> Supplied information

■ ■ ■

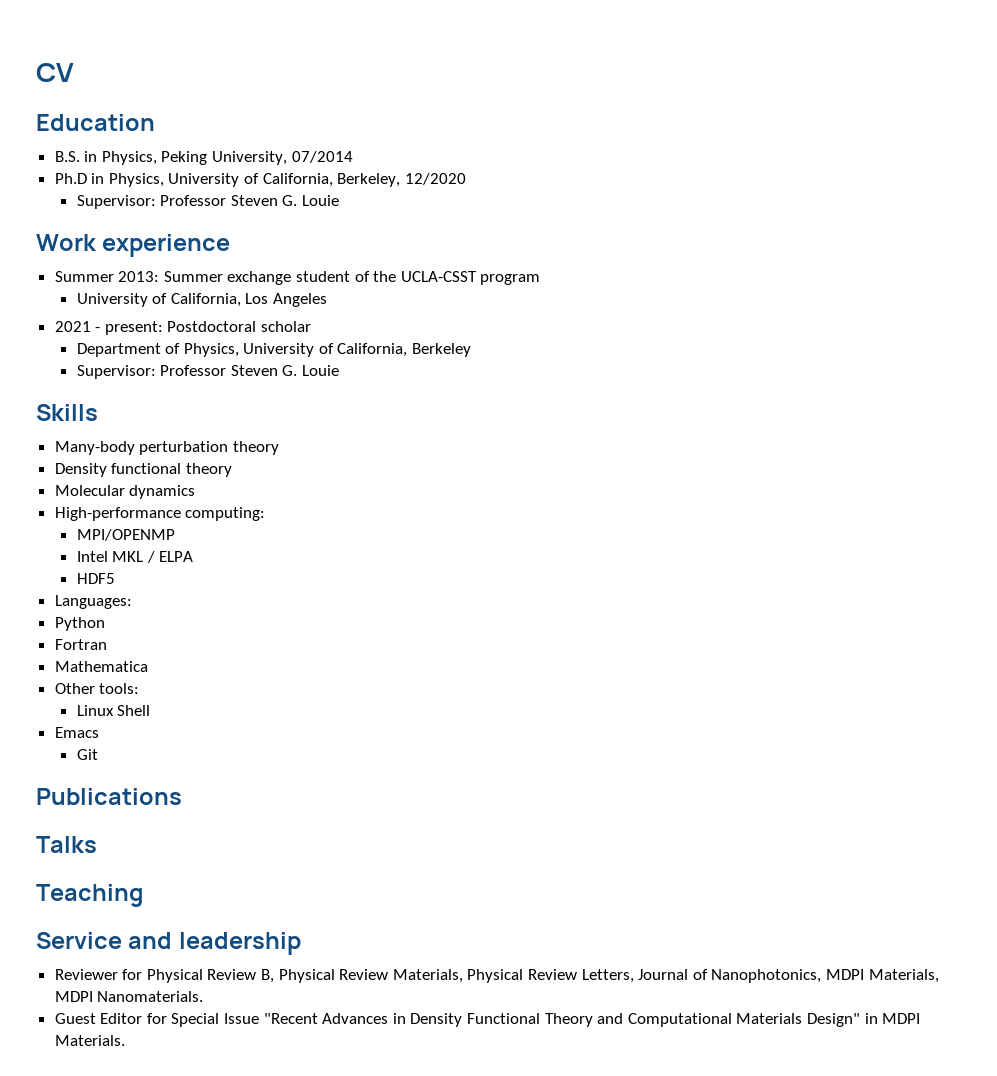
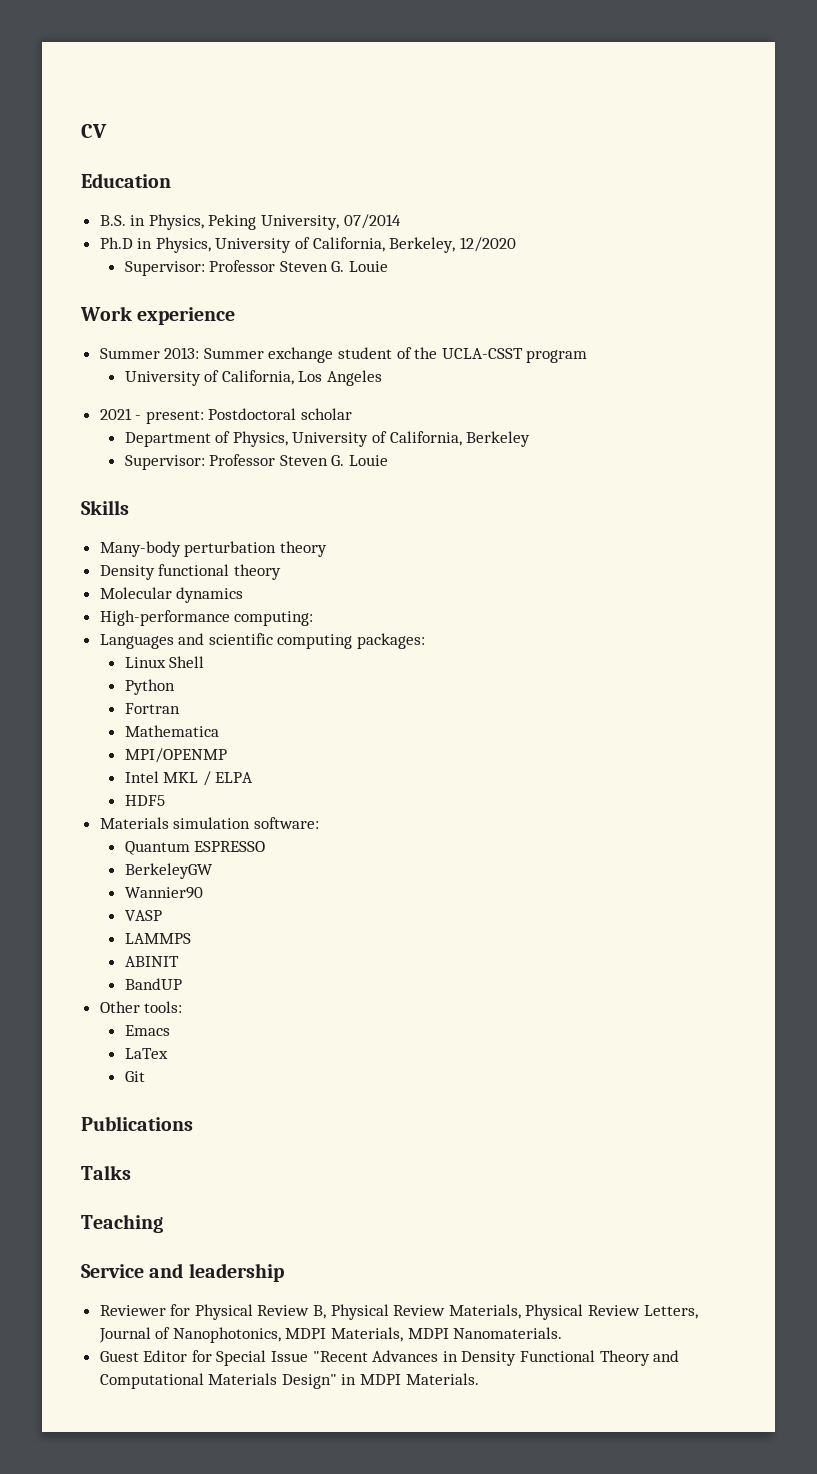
(266, 514) none -> [99,633,426,649] [124,656,205,668] [124,679,175,695] [124,703,180,714] [124,725,219,737] // Languages and scientific computing packages: // Linux Shell // Python // Fortran // Mathematica
[54,595,132,609] [54,617,105,631] [54,639,107,650] [54,661,148,672] Languages: // Python // Fortran // Mathematica -> [99,817,319,829] [124,841,266,855] [124,863,213,879] [124,887,203,899] [124,910,162,921] [124,933,191,944] [124,956,179,967] [124,978,182,990] Materials simulation software: // Quantum ESPRESSO // BerkeleyGW // Wannier90 // VASP // LAMMPS // ABINIT // BandUP
[76,705,151,716] [54,727,99,738] Linux Shell // Emacs -> [124,1025,170,1036] [124,1048,168,1059] Emacs // LaTex

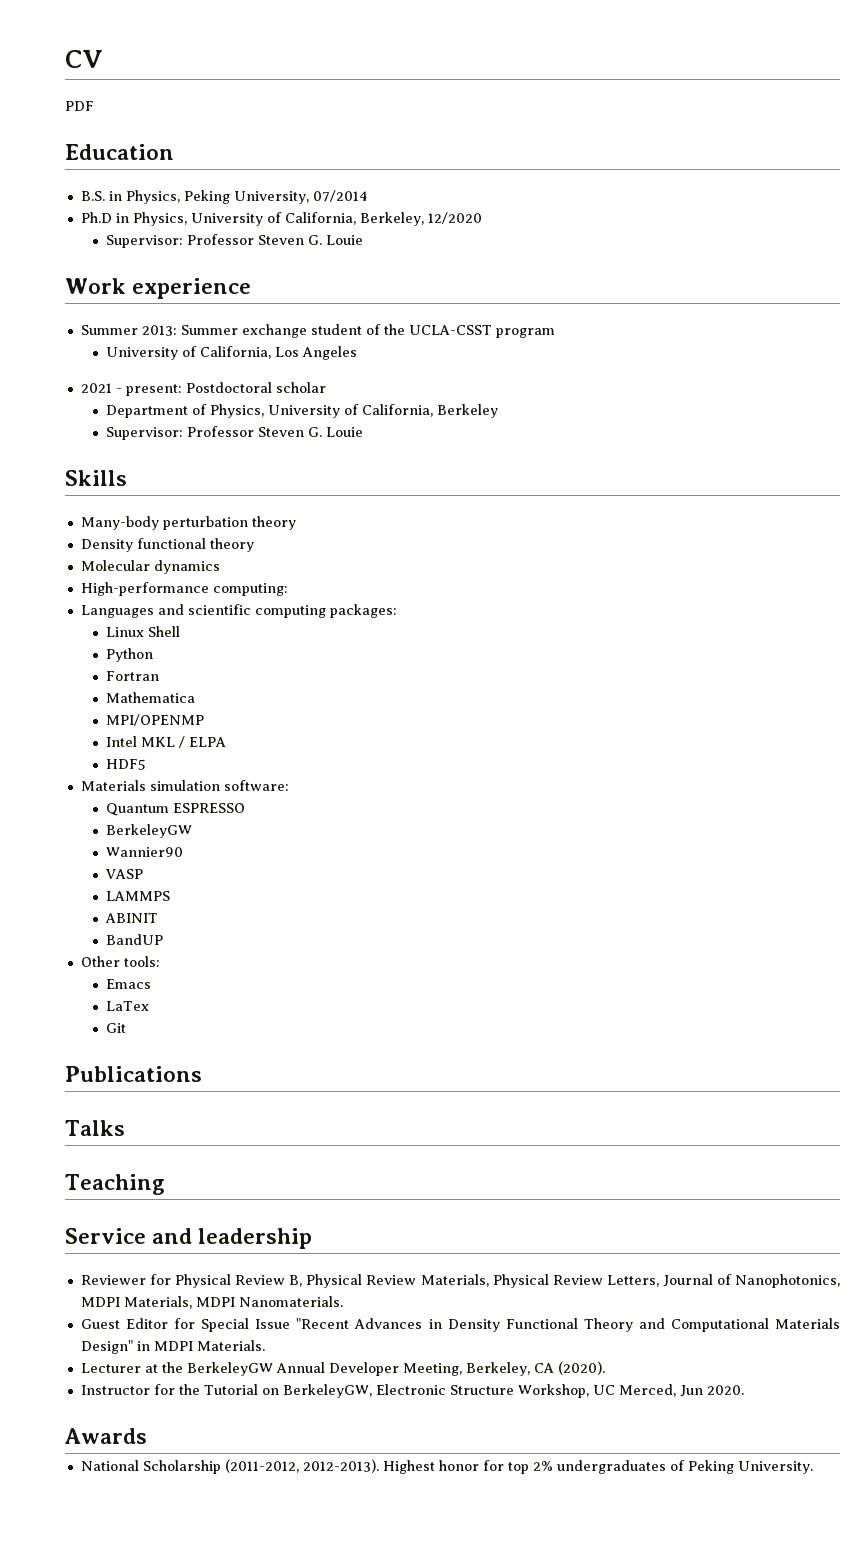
(107, 131) none -> [65,101,94,111] // PDF
(479, 1379) none -> [80,1361,605,1376] [80,1384,744,1398] [64,1428,147,1444] [80,1459,813,1474] // Lecturer at the BerkeleyGW Annual Developer Meeting, Berkeley, CA (2020). // Instructor for the Tutorial on BerkeleyGW, Electronic Structure Workshop, UC Merced, Jun 2020. // Awards // National Scholarship (2011-2012, 2012-2013). Highest honor for top 2% undergraduates of Peking University.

■ ■ ■

> Work instructions
In the data above, how many lines contain the string "Shell"? Answer with the number only.

> Task output
2